Data provided:
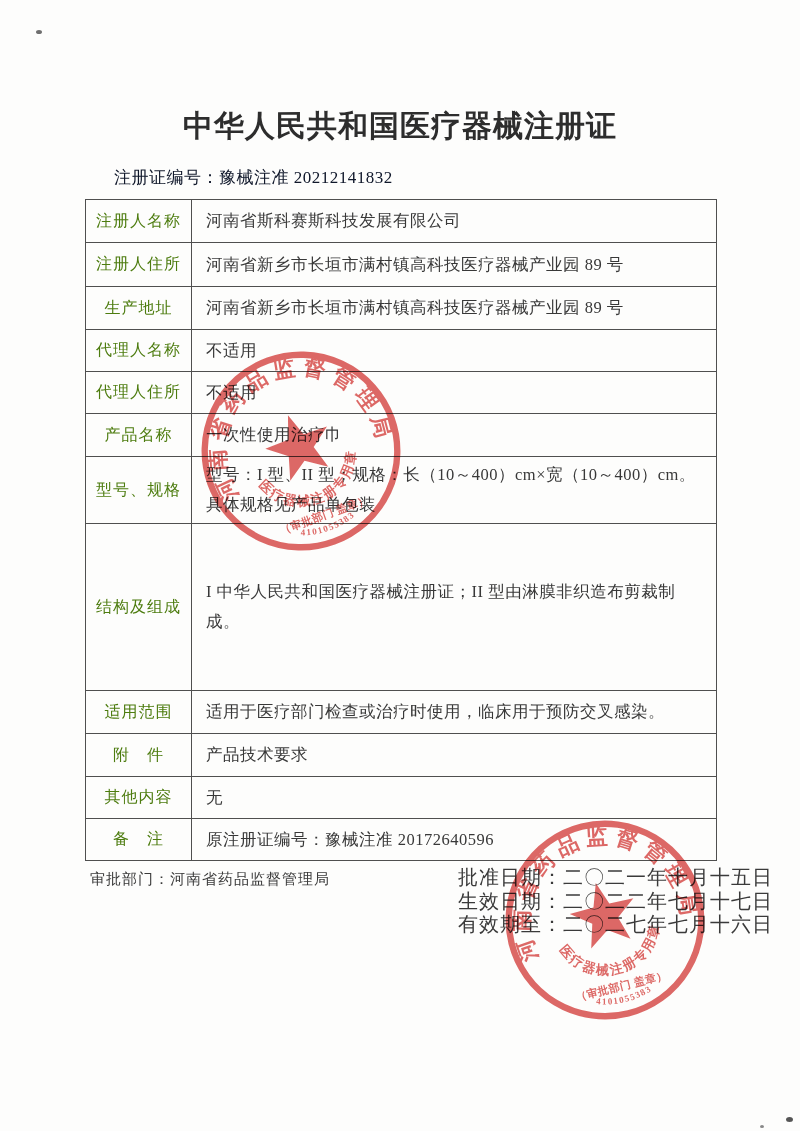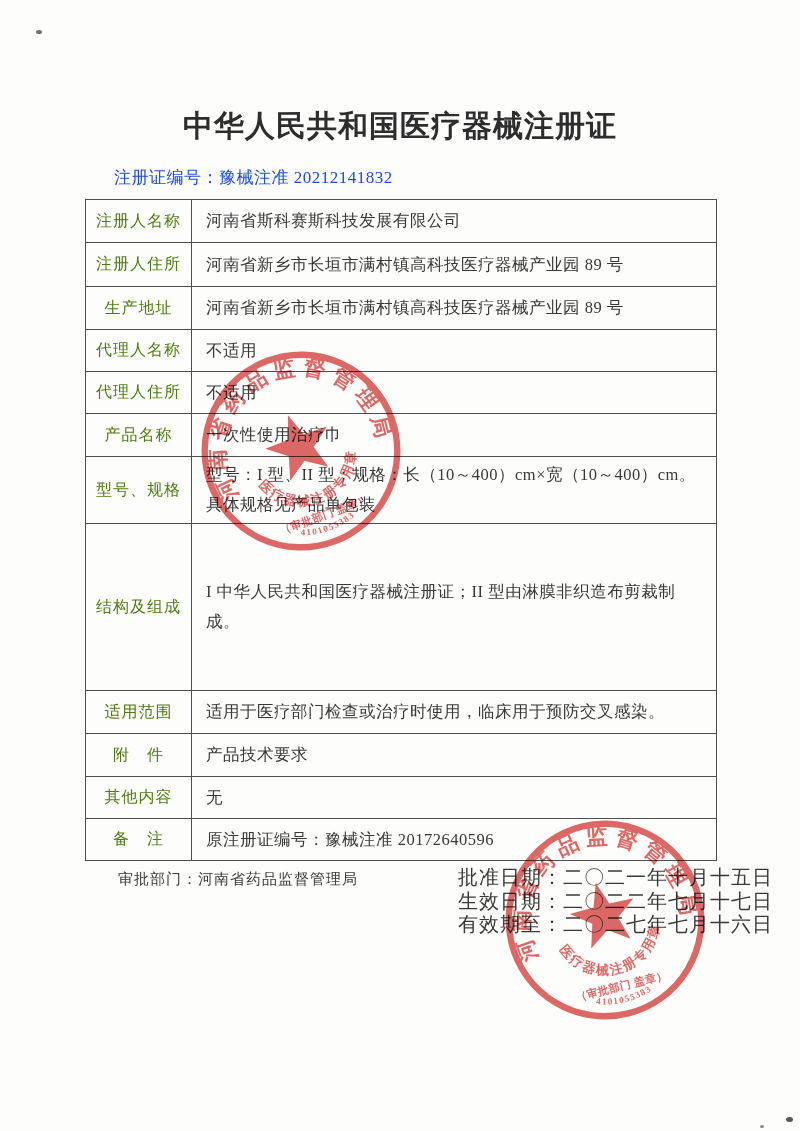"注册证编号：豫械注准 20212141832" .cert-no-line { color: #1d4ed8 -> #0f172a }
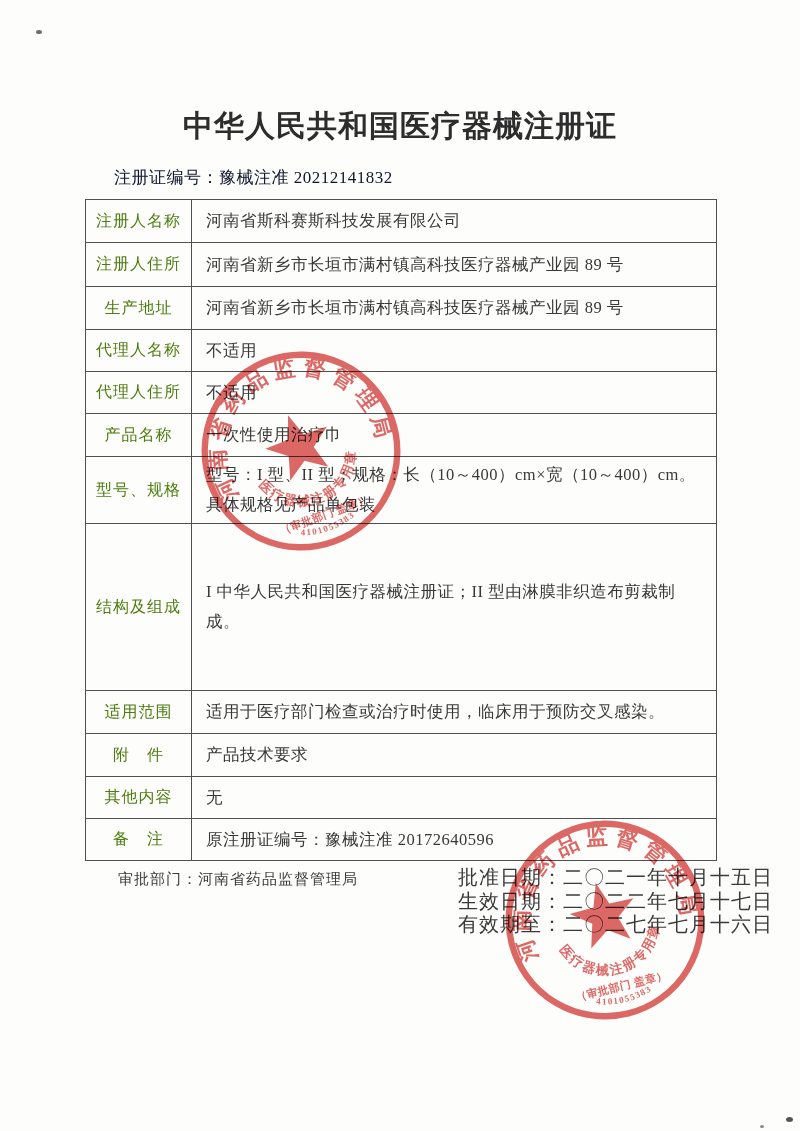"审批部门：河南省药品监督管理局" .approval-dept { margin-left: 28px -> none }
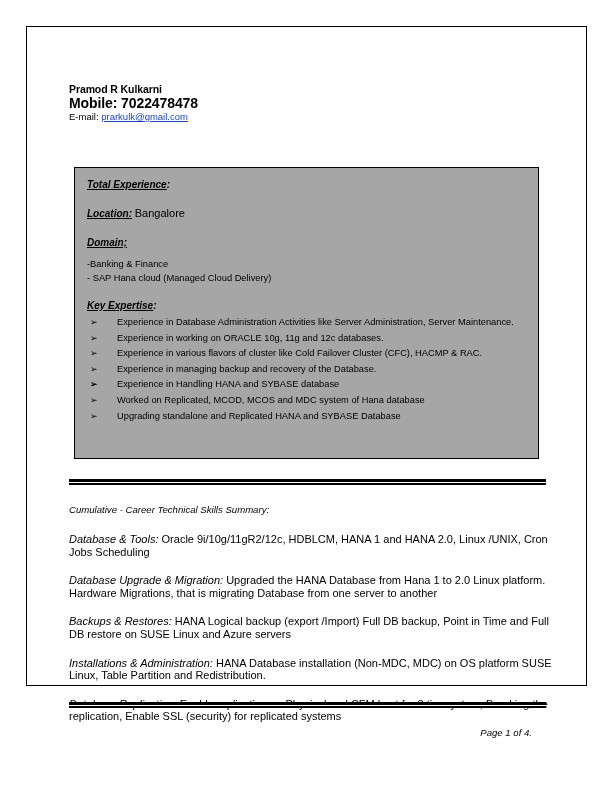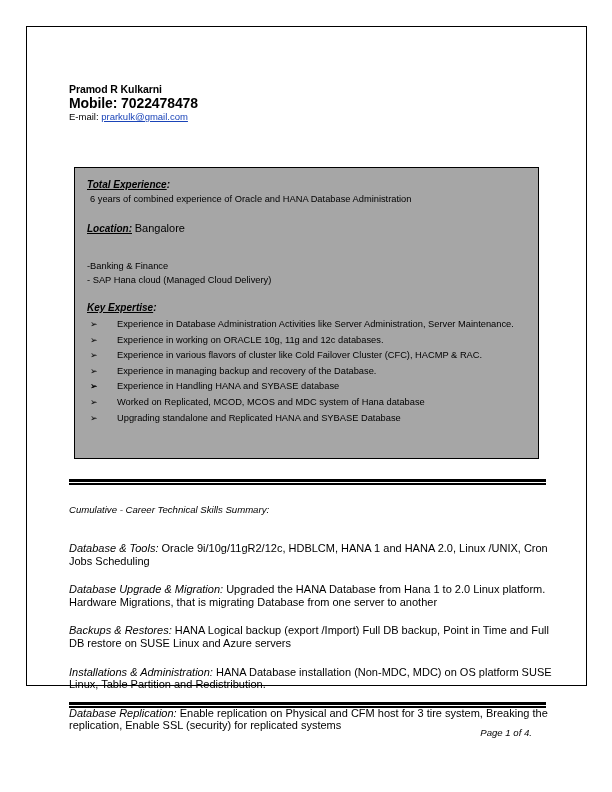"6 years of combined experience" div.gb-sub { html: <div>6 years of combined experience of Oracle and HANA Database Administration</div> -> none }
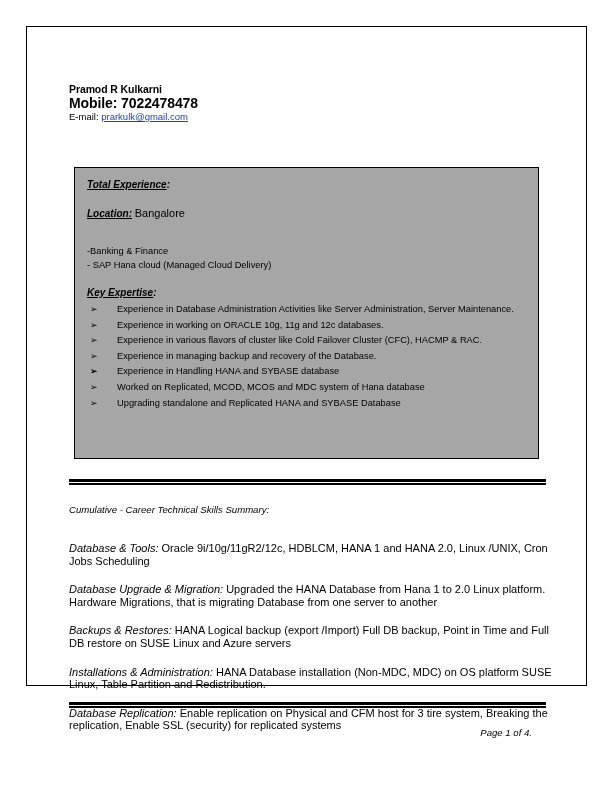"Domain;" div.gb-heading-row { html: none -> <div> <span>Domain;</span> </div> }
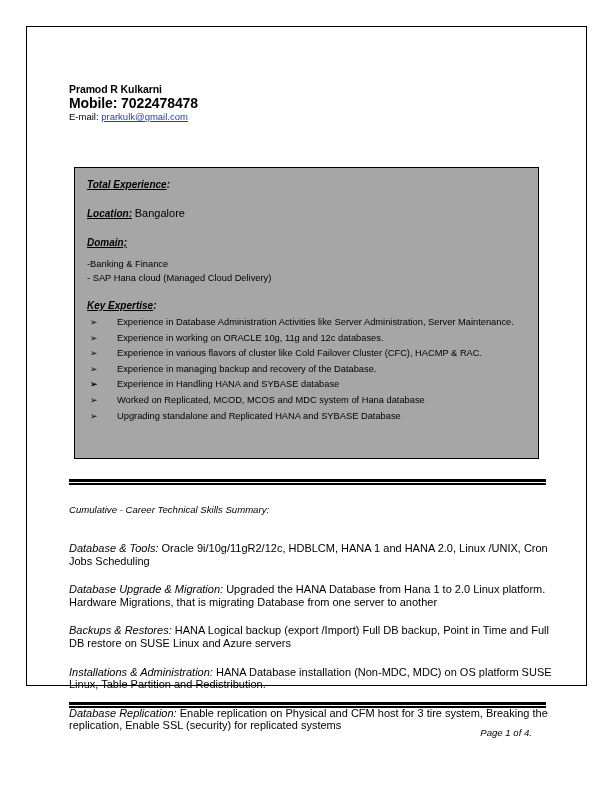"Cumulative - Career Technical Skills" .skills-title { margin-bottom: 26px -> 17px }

Work request:
Transcribe every line of the data exactly. No pictures go in the copy.

Task answer:
"注册证编号：豫械注准 20212141832" .cert-no-line { color: #1d4ed8 -> #0f172a }
"审批部门：河南省药品监督管理局" .approval-dept { margin-left: 28px -> none }
"6 years of combined experience" div.gb-sub { html: <div>6 years of combined experience of Oracle and HANA Database Administration</div> -> none }
"Domain;" div.gb-heading-row { html: none -> <div> <span>Domain;</span> </div> }
"Cumulative - Career Technical Skills" .skills-title { margin-bottom: 26px -> 17px }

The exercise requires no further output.